Recommendation | Severity | Likelihood | Remediation Cost | Priority | Level |
|---|---|---|---|---|---|
MEM01-C | High | Unlikely | Low | P9 | L2 |
Automated Detection
Tool | Version | Checker | Description |
|---|---|---|---|
| Astrée | 24.04 | Supported: Astrée reports usage of invalid pointers. | |
| Axivion Bauhaus Suite | 7.2.0 | CertC-MEM01 | Fully implemented |
| CodeSonar | 8.1p0 | ALLOC.DF | Double free |
| Compass/ROSE | |||
2017.07 | USE_AFTER_FREE | Can detect the specific instances where memory is deallocated more than once or read/written to the target of a freed pointer | |
| LDRA tool suite | 9.7.1 | 484 S, 112 D | Partially implemented |
| Parasoft C/C++test | 2023.1 | CERT_C-MEM01-a | Do not use resources that have been freed |
| Parasoft Insure++ | Detects dangling pointers at runtime | ||
R2023b | CERT C: Rec.
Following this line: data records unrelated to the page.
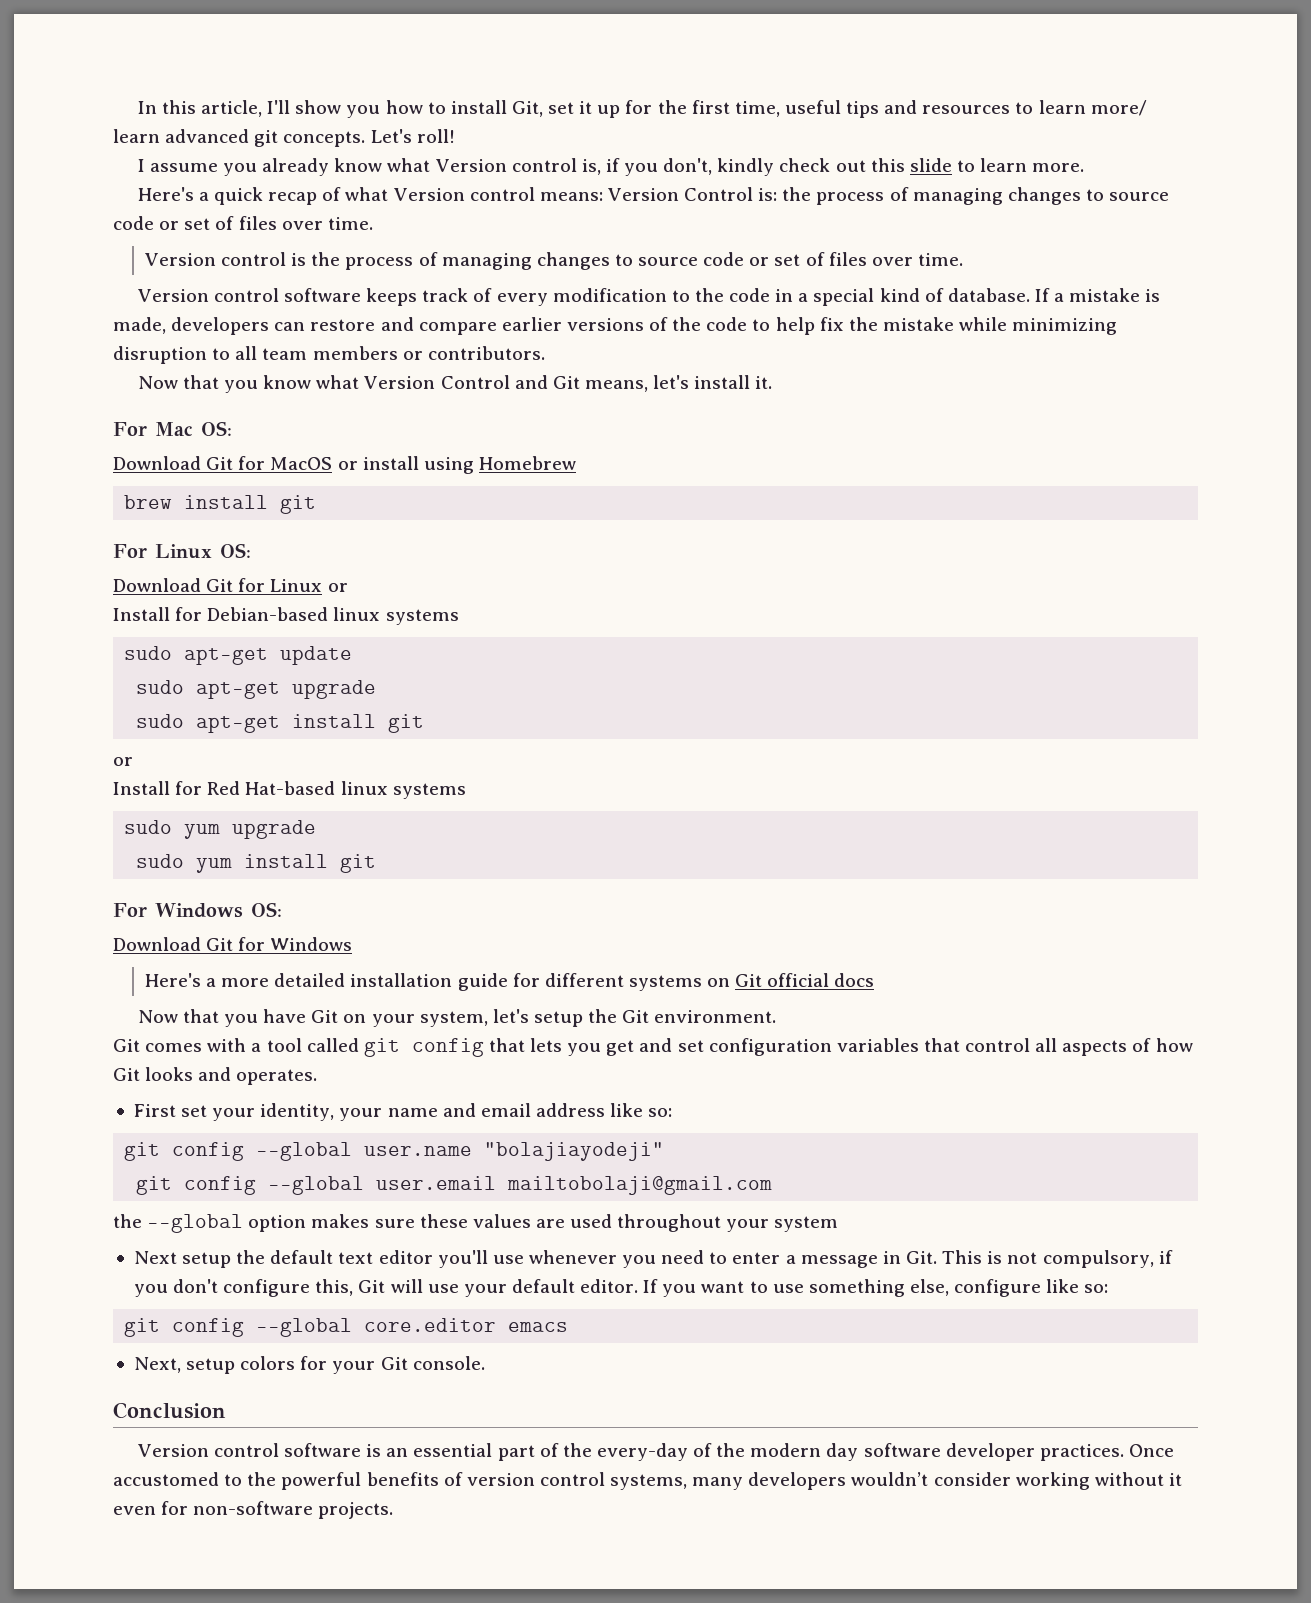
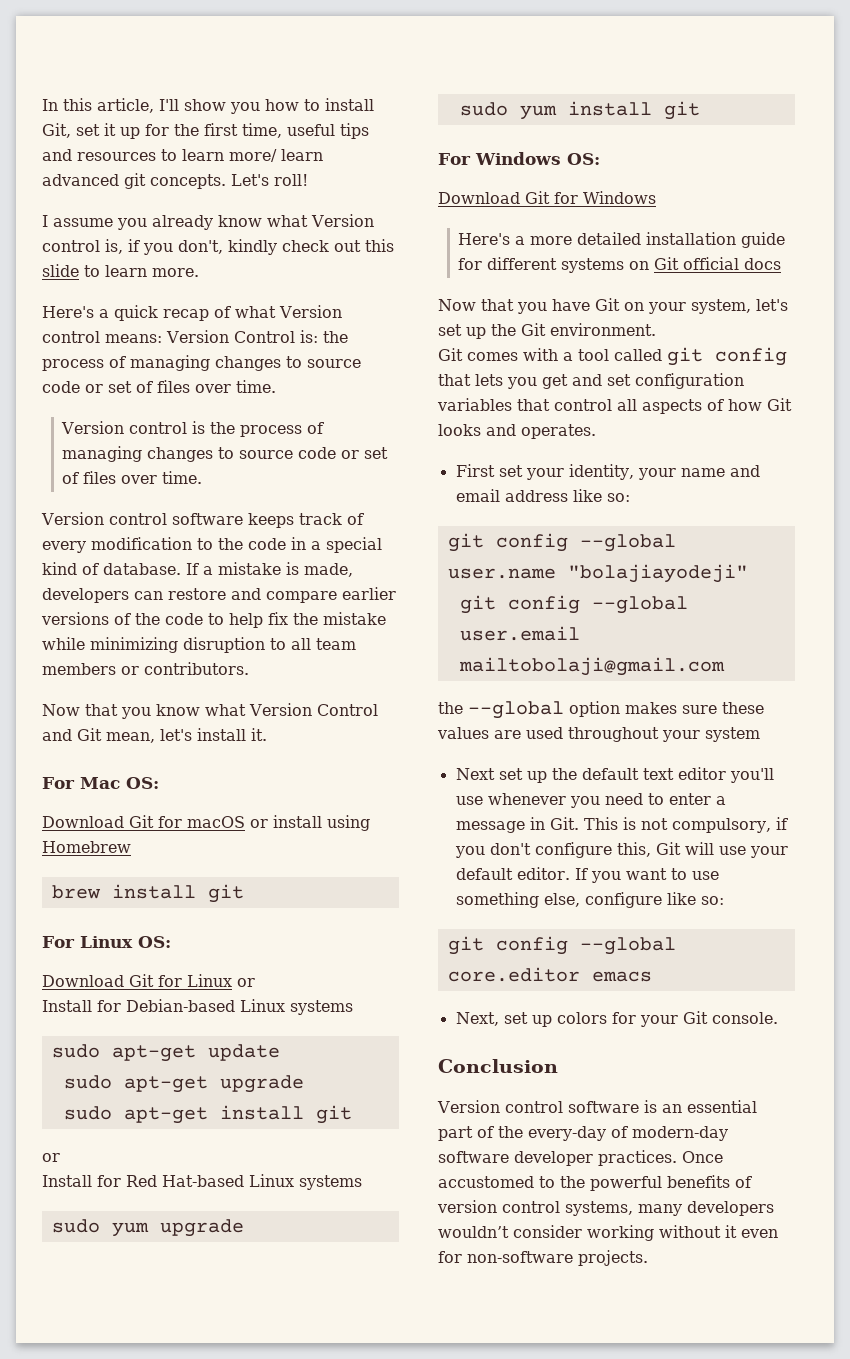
[584,380,648,392] means, -> [106,732,155,743] mean,
[270,457,333,470] MacOS -> [187,816,245,828] macOS
[333,607,381,621] linux -> [240,999,285,1012] Linux
[340,781,388,795] linux -> [249,1174,294,1187] Linux
[533,1011,583,1027] setup -> [438,324,486,339] set up
[182,1252,232,1268] setup -> [498,768,547,783] set up
[186,1358,236,1374] setup -> [503,1012,552,1027] set up
[716,1443,859,1461] the modern day -> [632,1126,728,1141] modern-day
MEM01-C | Checks for missing reset of a freed pointer (rec. fully covered) |
Related Vulnerabilities
Search for vulnerabilities resulting from the violation of this rule on the CERT website.
Related Guidelines
| SEI CERT C++ Coding Standard | VOID MEM01-CPP. Store a valid value in pointers immediately after deallocation |
| ISO/IEC TR 24772:2013 | Dangling References to Stack Frames [DCM] Dangling Reference to Heap [XYK] Off-by-one Error [XZH] |
| MITRE CWE | CWE-415, Double free CWE-416, Use after free |
Bibliography
| [Seacord 2013] | Chapter 4, "Dynamic Memory Management" |
| [Plakosh 2005] |
4 Comments
Justin Ferguson
I dislike this suggestion because it fixes a symptom and not the problem. In almost every instance where I've run across a multiple free() bug, it's been the result of an unexpected code path, which is either the problem itself or the result of another assumption in the code base. This in itself is the biggest flaw, but setting the pointer to NULL you may/may not catch a dereference at some point in the code base (depending on ptr use of course), but you don't catch the fact that you accidentally free()'d memory twice, which means your code ships with an unexpected code path that nicely hidden. Furthermore, I think if most companies did the cost analysis on which costs them more in terms of both time and money, I think they'd find that having the original author spend the time to track down the code path and figure out what occurred is cheaper than having to issue an advisory/patch/et cetera later.
Jeffrey Gennari
While implementing this recommendation does not correct the underlying error, the impact of that error is effectively mitigated. Its a form of defensive programming. Besides, assume the pointer is not set to null - there is no guarantee that the program will crash or the bug will otherwise become visible.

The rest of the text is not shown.